======== Available data ========

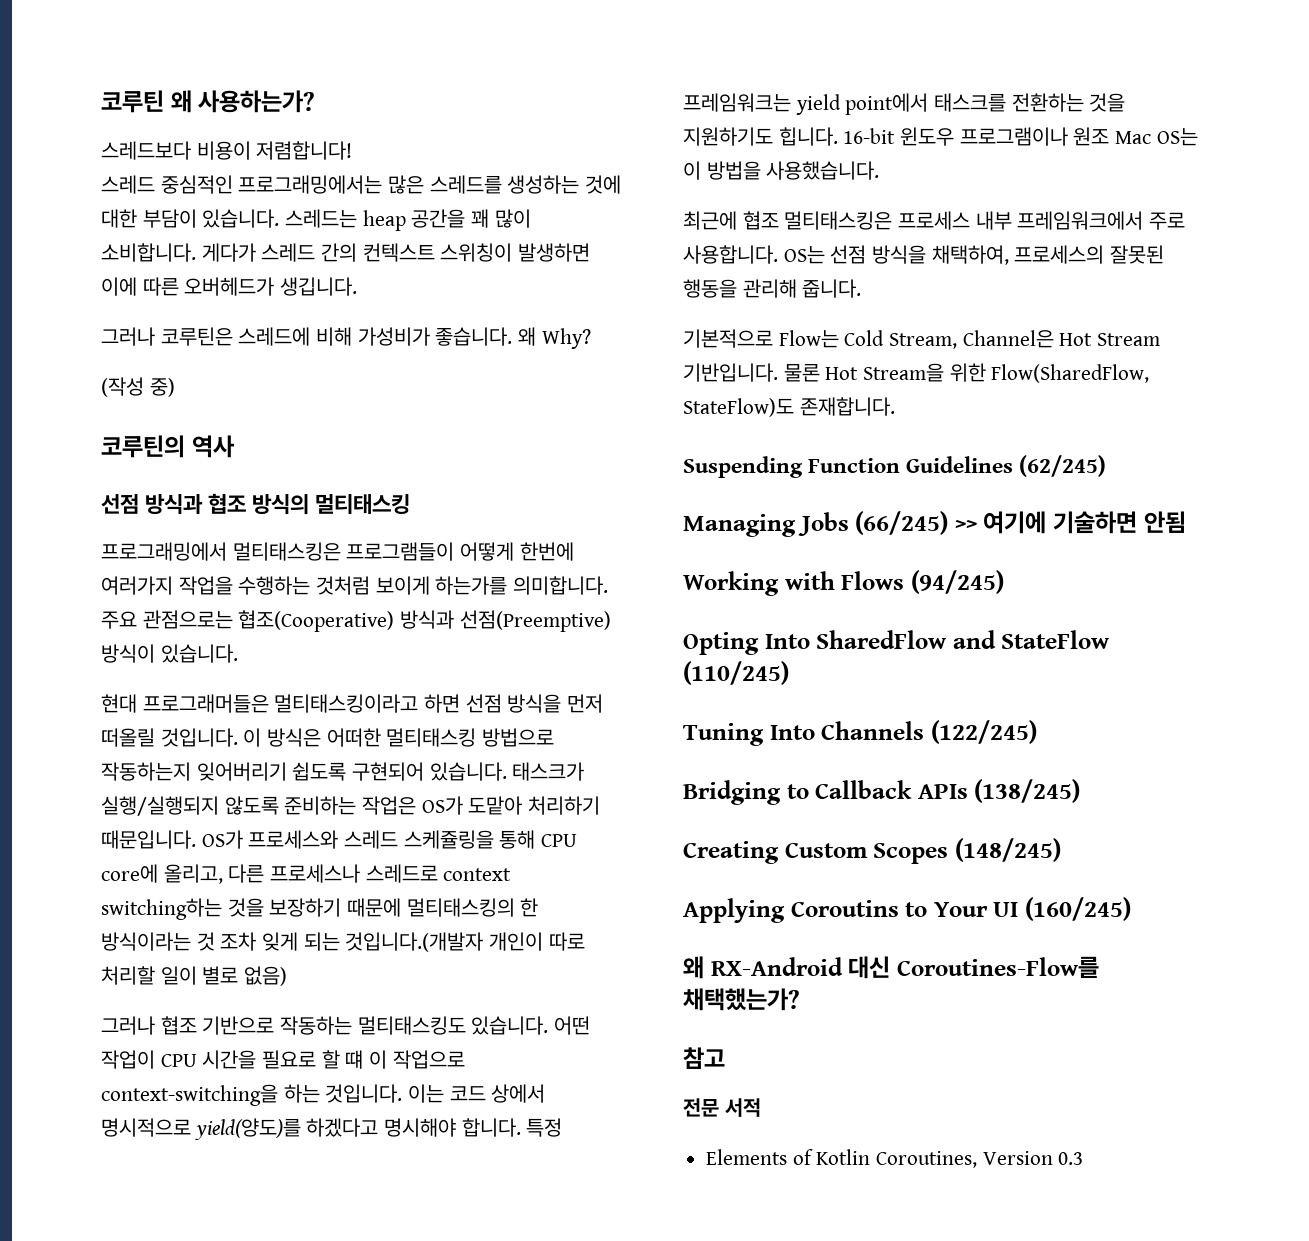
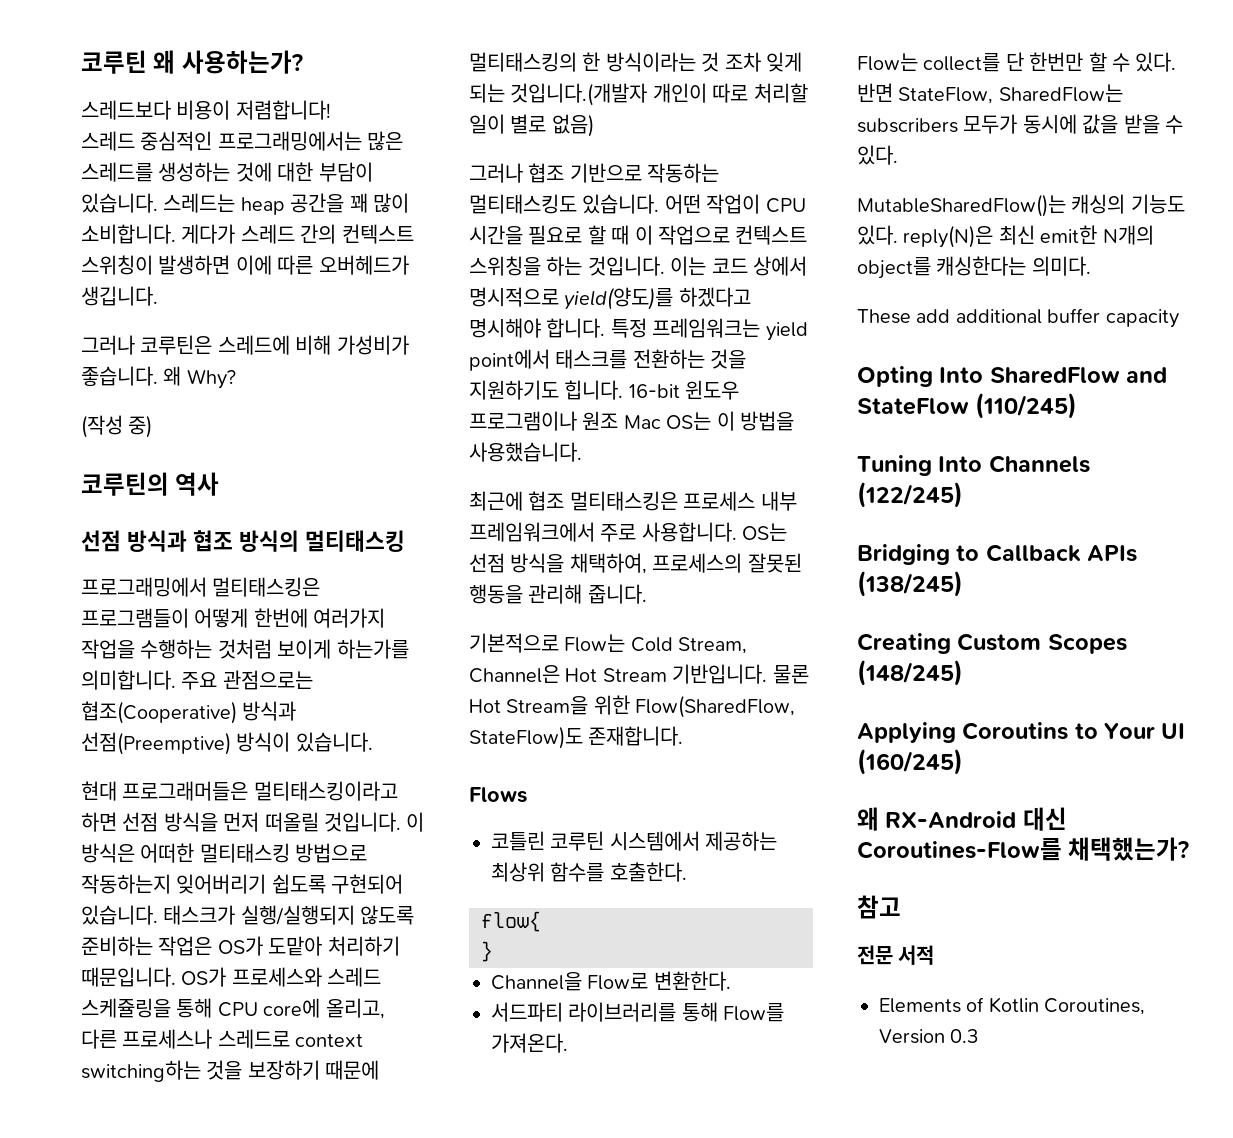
- 어떤 작업이 CPU 시간을 필요로 할 떄 이 작업으로 context-switching을 하는 것입니다.
+ 어떤 작업이 CPU 시간을 필요로 할 때 이 작업으로 컨텍스트 스위칭을 하는 것입니다.
- Suspending Function Guidelines (62/245)
- Managing Jobs (66/245) >> 여기에 기술하면 안됨
- Working with Flows (94/245)
+ Flows
+ 코틀린 코루틴 시스템에서 제공하는 최상위 함수를 호출한다.
+ flow{
+ }
+ Channel을 Flow로 변환한다.
+ 서드파티 라이브러리를 통해 Flow를 가져온다.
+ Flow는 collect를 단 한번만 할 수 있다. 반면 StateFlow, SharedFlow는 subscribers 모두가 동시에 값을 받을 수 있다.
+ MutableSharedFlow()는 캐싱의 기능도 있다. reply(N)은 최신 emit한 N개의 object를 캐싱한다는 의미다.
+ These add additional buffer capacity

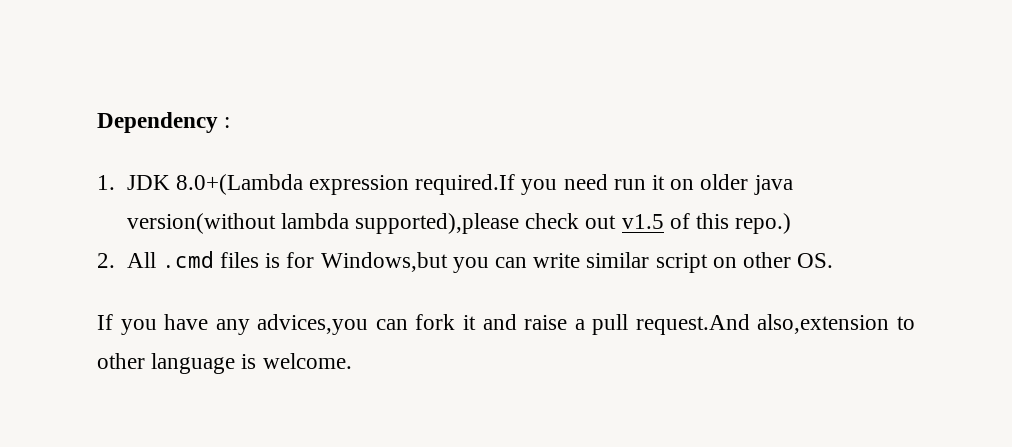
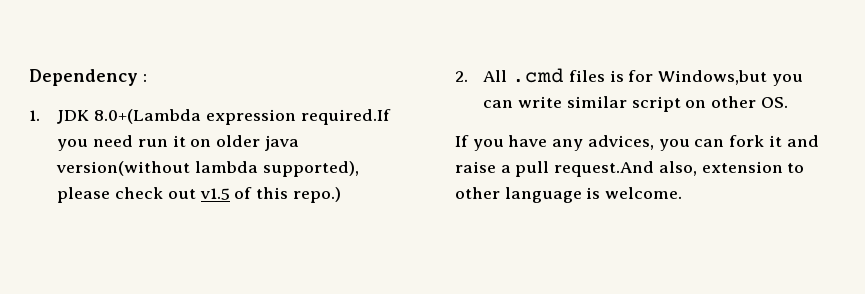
- 1. JDK 8.0+(Lambda expression required.If you need run it on older java version(without lambda supported),please check out v1.5 of this repo.)
+ 1. JDK 8.0+(Lambda expression required.If you need run it on older java version(without lambda supported), please check out v1.5 of this repo.)
- If you have any advices,you can fork it and raise a pull request.And also,extension to other language is welcome.
+ If you have any advices, you can fork it and raise a pull request.And also, extension to other language is welcome.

========

Task to carry out
The answer is every line of the data, exactly as written, with the pictures dropped.

Solution below
- 어떤 작업이 CPU 시간을 필요로 할 떄 이 작업으로 context-switching을 하는 것입니다.
+ 어떤 작업이 CPU 시간을 필요로 할 때 이 작업으로 컨텍스트 스위칭을 하는 것입니다.
- Suspending Function Guidelines (62/245)
- Managing Jobs (66/245) >> 여기에 기술하면 안됨
- Working with Flows (94/245)
+ Flows
+ 코틀린 코루틴 시스템에서 제공하는 최상위 함수를 호출한다.
+ flow{
+ }
+ Channel을 Flow로 변환한다.
+ 서드파티 라이브러리를 통해 Flow를 가져온다.
+ Flow는 collect를 단 한번만 할 수 있다. 반면 StateFlow, SharedFlow는 subscribers 모두가 동시에 값을 받을 수 있다.
+ MutableSharedFlow()는 캐싱의 기능도 있다. reply(N)은 최신 emit한 N개의 object를 캐싱한다는 의미다.
+ These add additional buffer capacity

- 1. JDK 8.0+(Lambda expression required.If you need run it on older java version(without lambda supported),please check out v1.5 of this repo.)
+ 1. JDK 8.0+(Lambda expression required.If you need run it on older java version(without lambda supported), please check out v1.5 of this repo.)
- If you have any advices,you can fork it and raise a pull request.And also,extension to other language is welcome.
+ If you have any advices, you can fork it and raise a pull request.And also, extension to other language is welcome.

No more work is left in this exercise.